Ayten duydukları, gördükleri karşısında öyle şaşırmıştı ki nasıl hareket edeceğini bilemiyordu. Yaşadıklarının gerçek olup olmadığını anlamak için birkaç kez dizine vurmuştu. Yerinden kalkıp beklemeye başladı Ayten. Biraz garipsediği bir ortamdaydı ama huzur doluydu, huşu içinde hep bir ağızdan çıkan seslerin yükseldiği bir başka âlemden geliyormuş gibi görünen nur yüzlü adamlar onlara doğru yürüyordu. Emir Sultan en öndeydi ardında da dervişleri geliyordu. Çınar ağacının altında oturan Abdal Mehmed’in etrafında saf olup durdular. Emir Sultan bir adım öne çıkmıştı, Ayten öyle mahcup bir edayla, manevi derecesi yüksek olan bu zata titreyerek baktı. Heybetli bir görünüşü vardı, Abdal Mehmet’in belki iki misliydi ama onun karşısında eğilip elini öpmüştü. Saçı, sakalı siyahtı her hâlinde vakur bir tavrı vardı.

Ayten çınar ağacına yakın bir yerde duruyor ihtiyar adamın etrafında toplanan kalabalığa bakıyordu.
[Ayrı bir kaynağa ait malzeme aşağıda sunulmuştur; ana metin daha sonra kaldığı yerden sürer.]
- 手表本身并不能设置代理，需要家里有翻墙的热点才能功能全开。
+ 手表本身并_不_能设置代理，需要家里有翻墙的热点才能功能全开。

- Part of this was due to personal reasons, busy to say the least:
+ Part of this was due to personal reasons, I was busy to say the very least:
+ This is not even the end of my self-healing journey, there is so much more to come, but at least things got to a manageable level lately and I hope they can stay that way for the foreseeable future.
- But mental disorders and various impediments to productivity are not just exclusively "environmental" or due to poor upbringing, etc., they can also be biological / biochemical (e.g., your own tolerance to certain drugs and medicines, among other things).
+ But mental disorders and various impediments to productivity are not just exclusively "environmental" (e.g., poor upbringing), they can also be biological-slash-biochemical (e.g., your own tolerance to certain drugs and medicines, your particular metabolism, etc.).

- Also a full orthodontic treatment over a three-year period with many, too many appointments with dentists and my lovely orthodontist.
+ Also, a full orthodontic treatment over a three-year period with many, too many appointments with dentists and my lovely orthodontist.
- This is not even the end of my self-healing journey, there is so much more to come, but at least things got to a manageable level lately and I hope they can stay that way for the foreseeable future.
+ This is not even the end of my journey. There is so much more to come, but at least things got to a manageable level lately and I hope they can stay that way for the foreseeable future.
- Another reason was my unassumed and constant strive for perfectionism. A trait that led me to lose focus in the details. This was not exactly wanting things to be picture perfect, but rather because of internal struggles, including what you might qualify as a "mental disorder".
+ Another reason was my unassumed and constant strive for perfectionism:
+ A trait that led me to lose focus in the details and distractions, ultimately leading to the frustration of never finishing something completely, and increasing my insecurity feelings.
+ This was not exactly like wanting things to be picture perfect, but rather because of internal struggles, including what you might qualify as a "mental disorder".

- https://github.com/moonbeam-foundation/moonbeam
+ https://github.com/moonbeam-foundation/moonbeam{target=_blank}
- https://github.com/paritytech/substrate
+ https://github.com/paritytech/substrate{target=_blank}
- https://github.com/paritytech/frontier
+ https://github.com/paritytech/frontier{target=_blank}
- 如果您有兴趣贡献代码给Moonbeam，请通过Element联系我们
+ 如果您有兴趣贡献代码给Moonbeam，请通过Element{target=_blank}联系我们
Bir ara Emir Sultan’ın bakışlarını üzerinde hissetti, sonra hepsi birlikte genç dervişlerin yol göstermesiyle dergâha doğru yürüdüler.

Ayten taşın üzerinde saatlerdir oturuyordu ama hiç de şikayetçi değildi, bin yıl burada, hiç kıpırdamadan oturabilir, oğlunu bekleyebilirdi. Biliyordu, içine doğmuştu, belki bir rüyanın içindeydi ama öyle güzel bir rüyaydı ki bu, hiç değilse Deniz’i görse ve hep Deniz’in yanında kalabilseydi.

Eşrefoğlu Rumi yanında iki dervişiyle birlikte sokağa girdiğinde dergâhtan çıkan bir adam onları karşıladı. İki dervişin eline büyükçe bir kazan verip çınar ağacını gösterdi. Eşrefoğlu dervişleriyle birlikte çınar ağacının yanına gelip durdu. Ateş yakmak için ocağı hazırlayıp üzerine kazanı oturttular.

Eşrefoğlu Rumi yanındaki bir dervişe seslendi, ‘‘Git de annenin elini öp, bak kadıncağız hasretinden deli divane olmuş.’’

Ayten ayaktaydı o ân Eşrefoğlu’nun ‘Git de annenin elini öp, bak kadıncağız hasretinden deli divane olmuş,’ dediğini duymuş, heyecandan taşın üstüne düşüvermişti. Deniz annesinin yanına gitti, elini alıp öptü, sonra da alnına götürdü. Ana oğul öyle hasretle yanarak sarılmışlardı ki onları gören insan, kuş, köpek, kedi ve cümle mahlukat ağlamaya başlardı. Eşrefoğlu Rumi de ağlıyordu, ‘‘Anacığım izin verirsen oğlun Deniz bize çorba pişirmede yardım etsin,’’ diye ricada bulundu. Kadıncağız yaşadıklarına inanamıyor, oğluna kavuştuğu için mutluluktan uçuyordu.

Eşrefoğlu Rumi, Deniz ve Ali çorbayı pişirdiler yalnız bir sorun vardı içine konacak köfteyi hazır edememişlerdi. Eşrefoğlu köfteyi hazır edemediklerini Abdal Mehmed’e nasıl söyleyeceğini bilemiyordu. Burada, bu tekkede pişen çorbanın içine köfte katılırdı ve dergâha gelen misafirlere, yoldan geçen insanlara ikram edilirdi. Bugün bir aksilik yaşanmıştı, köftelik malzemeyi hazır edememişlerdi.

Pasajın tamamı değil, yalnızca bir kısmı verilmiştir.